Le paysage technologique mondial connaît des bouleversements, notamment avec la montée des préoccupations liées à la concurrence déloyale des grandes entreprises de la Silicon Valley. Apple, avec son App Store, se retrouve au cœur de ces débats. Récemment, la Chine envisage une enquête antitrust, un développement qui pourrait secouer l’industrie et redéfinir les relations commerciales entre les puissances technologiques. Ce n’est pas un simple incident; il pourrait en effet marquer une nouvelle ère de régulations.

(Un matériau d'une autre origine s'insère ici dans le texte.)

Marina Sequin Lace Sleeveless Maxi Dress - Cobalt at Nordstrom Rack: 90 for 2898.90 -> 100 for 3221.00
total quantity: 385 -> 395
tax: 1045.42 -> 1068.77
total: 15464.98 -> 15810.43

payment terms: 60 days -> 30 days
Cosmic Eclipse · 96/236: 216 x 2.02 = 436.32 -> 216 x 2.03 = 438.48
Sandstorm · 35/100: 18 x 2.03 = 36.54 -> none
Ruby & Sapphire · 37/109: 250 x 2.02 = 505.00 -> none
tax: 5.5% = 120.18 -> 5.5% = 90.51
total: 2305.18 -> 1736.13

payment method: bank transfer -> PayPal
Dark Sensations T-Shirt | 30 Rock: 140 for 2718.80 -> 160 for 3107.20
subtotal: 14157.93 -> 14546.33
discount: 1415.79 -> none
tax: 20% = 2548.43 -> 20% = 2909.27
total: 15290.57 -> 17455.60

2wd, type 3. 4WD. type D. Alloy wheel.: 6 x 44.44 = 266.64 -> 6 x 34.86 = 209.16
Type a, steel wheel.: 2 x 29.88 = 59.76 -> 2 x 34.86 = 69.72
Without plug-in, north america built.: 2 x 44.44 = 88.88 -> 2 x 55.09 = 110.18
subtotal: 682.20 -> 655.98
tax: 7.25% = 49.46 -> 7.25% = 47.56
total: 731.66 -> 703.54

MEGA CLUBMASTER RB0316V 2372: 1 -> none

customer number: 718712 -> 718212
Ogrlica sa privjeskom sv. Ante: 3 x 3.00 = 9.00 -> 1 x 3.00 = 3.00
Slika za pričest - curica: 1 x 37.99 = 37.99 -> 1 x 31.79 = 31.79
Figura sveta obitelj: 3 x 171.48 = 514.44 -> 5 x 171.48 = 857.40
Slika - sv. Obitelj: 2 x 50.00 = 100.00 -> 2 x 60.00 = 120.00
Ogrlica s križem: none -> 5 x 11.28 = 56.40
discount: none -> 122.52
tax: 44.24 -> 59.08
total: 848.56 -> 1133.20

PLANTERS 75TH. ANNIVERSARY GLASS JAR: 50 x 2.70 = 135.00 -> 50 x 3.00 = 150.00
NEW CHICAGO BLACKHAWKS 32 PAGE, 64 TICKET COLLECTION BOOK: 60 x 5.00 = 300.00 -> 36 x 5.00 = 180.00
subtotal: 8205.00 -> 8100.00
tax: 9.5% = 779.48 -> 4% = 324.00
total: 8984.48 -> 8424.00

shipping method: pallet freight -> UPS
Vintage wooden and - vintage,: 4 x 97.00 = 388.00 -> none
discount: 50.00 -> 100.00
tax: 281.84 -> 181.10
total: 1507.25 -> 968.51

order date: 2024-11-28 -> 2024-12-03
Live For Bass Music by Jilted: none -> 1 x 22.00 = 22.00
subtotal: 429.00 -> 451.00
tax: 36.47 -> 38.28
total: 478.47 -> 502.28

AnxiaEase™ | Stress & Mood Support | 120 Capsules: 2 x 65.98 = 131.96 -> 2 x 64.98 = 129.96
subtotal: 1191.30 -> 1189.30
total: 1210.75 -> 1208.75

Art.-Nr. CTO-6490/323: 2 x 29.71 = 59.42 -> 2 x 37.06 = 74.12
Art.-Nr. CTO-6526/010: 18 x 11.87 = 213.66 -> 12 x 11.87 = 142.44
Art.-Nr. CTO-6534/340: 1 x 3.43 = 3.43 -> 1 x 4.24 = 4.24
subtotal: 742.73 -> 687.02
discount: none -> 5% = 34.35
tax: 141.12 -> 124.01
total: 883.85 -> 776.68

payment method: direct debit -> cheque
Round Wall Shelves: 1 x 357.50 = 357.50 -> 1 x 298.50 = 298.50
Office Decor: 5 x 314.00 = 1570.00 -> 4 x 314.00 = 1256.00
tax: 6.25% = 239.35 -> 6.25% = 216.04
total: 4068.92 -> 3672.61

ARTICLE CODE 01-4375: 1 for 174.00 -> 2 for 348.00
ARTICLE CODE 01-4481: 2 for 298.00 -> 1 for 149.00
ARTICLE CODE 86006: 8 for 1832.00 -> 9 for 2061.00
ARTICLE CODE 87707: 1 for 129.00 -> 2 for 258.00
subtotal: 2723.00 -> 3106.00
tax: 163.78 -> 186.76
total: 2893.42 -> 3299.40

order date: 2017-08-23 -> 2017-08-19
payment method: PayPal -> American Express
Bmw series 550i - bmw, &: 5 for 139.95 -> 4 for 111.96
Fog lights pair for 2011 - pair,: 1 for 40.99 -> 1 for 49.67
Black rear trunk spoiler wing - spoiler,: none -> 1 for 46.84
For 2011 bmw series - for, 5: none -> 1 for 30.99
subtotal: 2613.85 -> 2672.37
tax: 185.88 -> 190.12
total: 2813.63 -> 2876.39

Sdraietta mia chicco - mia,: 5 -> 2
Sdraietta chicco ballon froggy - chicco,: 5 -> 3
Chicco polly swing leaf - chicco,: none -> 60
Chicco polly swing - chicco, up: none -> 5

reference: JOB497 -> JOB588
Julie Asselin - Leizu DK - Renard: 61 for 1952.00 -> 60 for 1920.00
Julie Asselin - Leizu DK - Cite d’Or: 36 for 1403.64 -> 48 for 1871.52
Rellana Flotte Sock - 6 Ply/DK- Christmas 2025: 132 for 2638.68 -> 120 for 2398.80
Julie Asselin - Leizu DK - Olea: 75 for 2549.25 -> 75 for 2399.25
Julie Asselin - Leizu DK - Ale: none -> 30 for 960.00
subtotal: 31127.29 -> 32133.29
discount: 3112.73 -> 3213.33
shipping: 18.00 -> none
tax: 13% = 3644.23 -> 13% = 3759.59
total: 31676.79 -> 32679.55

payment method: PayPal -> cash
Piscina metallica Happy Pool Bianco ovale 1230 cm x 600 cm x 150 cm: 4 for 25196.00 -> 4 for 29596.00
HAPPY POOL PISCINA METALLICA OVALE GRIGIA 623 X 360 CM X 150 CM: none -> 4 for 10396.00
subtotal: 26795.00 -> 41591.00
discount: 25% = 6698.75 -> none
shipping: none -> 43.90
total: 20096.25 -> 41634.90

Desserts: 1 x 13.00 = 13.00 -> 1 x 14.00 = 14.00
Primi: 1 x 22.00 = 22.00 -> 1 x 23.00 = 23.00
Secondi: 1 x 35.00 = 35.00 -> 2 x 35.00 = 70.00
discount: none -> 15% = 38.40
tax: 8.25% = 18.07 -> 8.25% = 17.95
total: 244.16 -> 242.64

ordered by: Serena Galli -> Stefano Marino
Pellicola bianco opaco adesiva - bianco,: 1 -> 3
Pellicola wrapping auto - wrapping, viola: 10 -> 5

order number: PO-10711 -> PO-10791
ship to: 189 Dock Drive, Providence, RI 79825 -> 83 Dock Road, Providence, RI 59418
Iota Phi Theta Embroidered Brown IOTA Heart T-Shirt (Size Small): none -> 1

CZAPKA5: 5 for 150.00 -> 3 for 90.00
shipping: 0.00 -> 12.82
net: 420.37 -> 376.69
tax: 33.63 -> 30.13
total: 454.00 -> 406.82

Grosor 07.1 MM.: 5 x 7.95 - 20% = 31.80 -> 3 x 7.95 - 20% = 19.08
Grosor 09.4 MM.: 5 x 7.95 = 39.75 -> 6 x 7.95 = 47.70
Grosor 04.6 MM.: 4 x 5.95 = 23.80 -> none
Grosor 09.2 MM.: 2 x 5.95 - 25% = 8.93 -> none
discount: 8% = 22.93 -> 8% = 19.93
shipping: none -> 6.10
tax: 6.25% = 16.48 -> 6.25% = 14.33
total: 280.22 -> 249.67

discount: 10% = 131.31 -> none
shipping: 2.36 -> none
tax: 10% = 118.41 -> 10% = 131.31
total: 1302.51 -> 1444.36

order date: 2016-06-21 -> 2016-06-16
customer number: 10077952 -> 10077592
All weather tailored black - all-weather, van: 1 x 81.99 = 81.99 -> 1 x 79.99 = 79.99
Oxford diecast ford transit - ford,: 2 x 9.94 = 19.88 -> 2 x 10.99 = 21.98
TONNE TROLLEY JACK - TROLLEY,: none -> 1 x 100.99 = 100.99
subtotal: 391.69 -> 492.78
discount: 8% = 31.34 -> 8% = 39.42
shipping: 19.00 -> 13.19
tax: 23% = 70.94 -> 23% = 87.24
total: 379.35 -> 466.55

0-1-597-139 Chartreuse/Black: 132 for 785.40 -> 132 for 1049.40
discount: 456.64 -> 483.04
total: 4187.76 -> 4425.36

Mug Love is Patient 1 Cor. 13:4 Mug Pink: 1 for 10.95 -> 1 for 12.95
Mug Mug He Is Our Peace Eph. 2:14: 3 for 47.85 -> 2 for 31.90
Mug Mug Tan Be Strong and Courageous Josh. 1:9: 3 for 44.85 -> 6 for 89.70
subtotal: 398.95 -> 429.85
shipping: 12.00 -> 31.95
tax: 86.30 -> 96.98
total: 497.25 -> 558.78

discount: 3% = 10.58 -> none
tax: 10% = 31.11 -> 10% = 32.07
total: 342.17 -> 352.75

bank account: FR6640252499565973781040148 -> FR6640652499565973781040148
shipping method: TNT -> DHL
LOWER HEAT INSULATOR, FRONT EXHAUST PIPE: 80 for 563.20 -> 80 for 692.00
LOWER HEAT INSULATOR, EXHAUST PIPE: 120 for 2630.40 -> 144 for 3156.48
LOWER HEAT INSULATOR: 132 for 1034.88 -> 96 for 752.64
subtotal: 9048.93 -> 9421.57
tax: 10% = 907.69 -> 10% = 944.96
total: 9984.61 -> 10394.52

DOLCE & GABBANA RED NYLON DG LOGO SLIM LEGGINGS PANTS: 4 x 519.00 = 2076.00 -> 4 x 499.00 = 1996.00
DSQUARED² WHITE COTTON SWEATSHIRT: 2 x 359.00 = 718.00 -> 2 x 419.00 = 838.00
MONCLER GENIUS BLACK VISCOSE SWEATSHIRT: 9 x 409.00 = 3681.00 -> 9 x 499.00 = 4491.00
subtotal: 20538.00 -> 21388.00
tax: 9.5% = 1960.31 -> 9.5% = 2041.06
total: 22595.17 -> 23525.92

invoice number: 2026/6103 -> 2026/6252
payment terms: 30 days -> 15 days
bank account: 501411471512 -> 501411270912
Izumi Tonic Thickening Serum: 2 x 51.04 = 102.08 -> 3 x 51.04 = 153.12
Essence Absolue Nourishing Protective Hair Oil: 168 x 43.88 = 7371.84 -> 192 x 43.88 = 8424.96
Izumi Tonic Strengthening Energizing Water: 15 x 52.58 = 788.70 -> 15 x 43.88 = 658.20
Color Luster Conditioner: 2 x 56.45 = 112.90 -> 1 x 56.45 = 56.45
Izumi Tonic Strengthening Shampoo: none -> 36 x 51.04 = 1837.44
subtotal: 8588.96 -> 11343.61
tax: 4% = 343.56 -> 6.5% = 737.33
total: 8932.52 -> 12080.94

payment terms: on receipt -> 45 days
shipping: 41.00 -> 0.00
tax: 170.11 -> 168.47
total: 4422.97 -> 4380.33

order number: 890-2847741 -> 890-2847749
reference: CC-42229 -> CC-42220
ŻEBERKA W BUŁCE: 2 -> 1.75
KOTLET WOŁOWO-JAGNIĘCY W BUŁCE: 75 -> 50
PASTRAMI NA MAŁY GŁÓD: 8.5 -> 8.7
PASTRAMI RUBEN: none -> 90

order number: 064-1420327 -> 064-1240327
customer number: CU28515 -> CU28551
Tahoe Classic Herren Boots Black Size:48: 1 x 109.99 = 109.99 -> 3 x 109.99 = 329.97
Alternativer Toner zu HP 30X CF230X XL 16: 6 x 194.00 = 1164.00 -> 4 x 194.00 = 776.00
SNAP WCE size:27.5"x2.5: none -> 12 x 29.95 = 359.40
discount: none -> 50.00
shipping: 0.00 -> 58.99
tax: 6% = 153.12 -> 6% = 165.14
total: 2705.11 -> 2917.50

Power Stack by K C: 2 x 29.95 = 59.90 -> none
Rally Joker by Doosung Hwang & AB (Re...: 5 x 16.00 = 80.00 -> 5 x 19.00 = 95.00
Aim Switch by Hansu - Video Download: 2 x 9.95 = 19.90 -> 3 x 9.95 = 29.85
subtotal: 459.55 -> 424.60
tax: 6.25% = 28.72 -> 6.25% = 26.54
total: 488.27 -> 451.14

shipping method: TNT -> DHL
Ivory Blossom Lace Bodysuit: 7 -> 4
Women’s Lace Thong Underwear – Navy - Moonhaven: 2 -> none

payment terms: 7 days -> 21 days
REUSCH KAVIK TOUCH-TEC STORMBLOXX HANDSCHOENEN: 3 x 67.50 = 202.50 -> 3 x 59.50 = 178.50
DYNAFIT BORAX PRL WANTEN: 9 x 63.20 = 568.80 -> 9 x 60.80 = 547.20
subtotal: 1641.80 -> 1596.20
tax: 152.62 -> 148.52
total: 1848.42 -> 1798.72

Apple face à des enquêtes mondiales
Apple est déjà soumis à un test minutieux sur plusieurs fronts. Des enquêtes antitrust se déroulent dans divers pays, souvent initiées par des développeurs et des clients mécontents. Au cœur des revendications se trouve le monopolisme d’Apple, considéré comme ayant une mainmise sur les ventes d’applications iPhone. Cela lui permet de fixer des commissions élevées sans que les développeurs ne puissent négocier.
En Europe, la situation a pris un tournant majeur avec l’instauration du Digital Markets Act, contraignant Apple à autoriser la vente d’applications via d’autres boutiques. La réaction d’Apple a été jugée désinvolte, s’employant à rendre cette option peu attrayante, une situation souvent qualifiée de conformité maligne. Les attentes d’un changement des conditions d’Apple s’intensifient.
Du côté des États-Unis, des rebondissements ont également eu lieu. Un jugement a ordonné à Apple de permettre aux développeurs de diriger les utilisateurs vers d’autres moyens d’achats in-app. Cependant, cette conformité semble masquer une tentative de préserver ses propres commissions, laissant présager une potentielle violation du jugement en question.
À l’échelle mondiale, d’autres pays tels que l’Australie, l’Inde et le Japon s’intéressent également à la régulation des pratiques d’Apple, témoignant d’une inquiétude croissante envers les modèles économiques des géants de la tech.
Enquête antitrust en Chine
La récente hypothèse d’une enquête en Chine ne sort pas de nulle part. Par le passé, une tentative de procès par un utilisateur d’iPhone a été annulée, le tribunal ayant jugé qu’Apple n’enfreignait pas de règles en matière de commissions. Pourtant, des rumeurs persistent.
Les régulateurs chinois envisagent maintenant une enquête antitrust sur les pratiques d’Apple, notamment sur ses commissions pouvant atteindre 30% et l’interdiction des services de paiement externes.
Levée de doutes dans la guerre commerciale
La temporalité de cette enquête paraît savamment orchestrée. En effet, alors que les tensions commerciales entre la Chine et les États-Unis sont à leur comble, les manœuvres de la Chine semblent être une réponse stratégique à la menace de nouveaux tarifs douaniers.
Après une annonce de droits de douane de 10% sur tous les biens en provenance de Chine par l’administration Trump, les autorités chinoises ont réagi en annonçant des taxes sur certaines importations américaines. Peu après, une enquête contre Google fut également annoncée. Ce contexte trouble n’est nullement accidentel.
Il est plausible que la Chine utilise cette investigation comme un outil de pression, espérant ainsi négocier de meilleures conditions commerciales tout en augmentant les enjeux de la guerre commerciale en cours. Ce différend pourrait prendre des dimensions intéressantes, surtout si les considérations économiques s’entremêlent avec des enjeux politiques.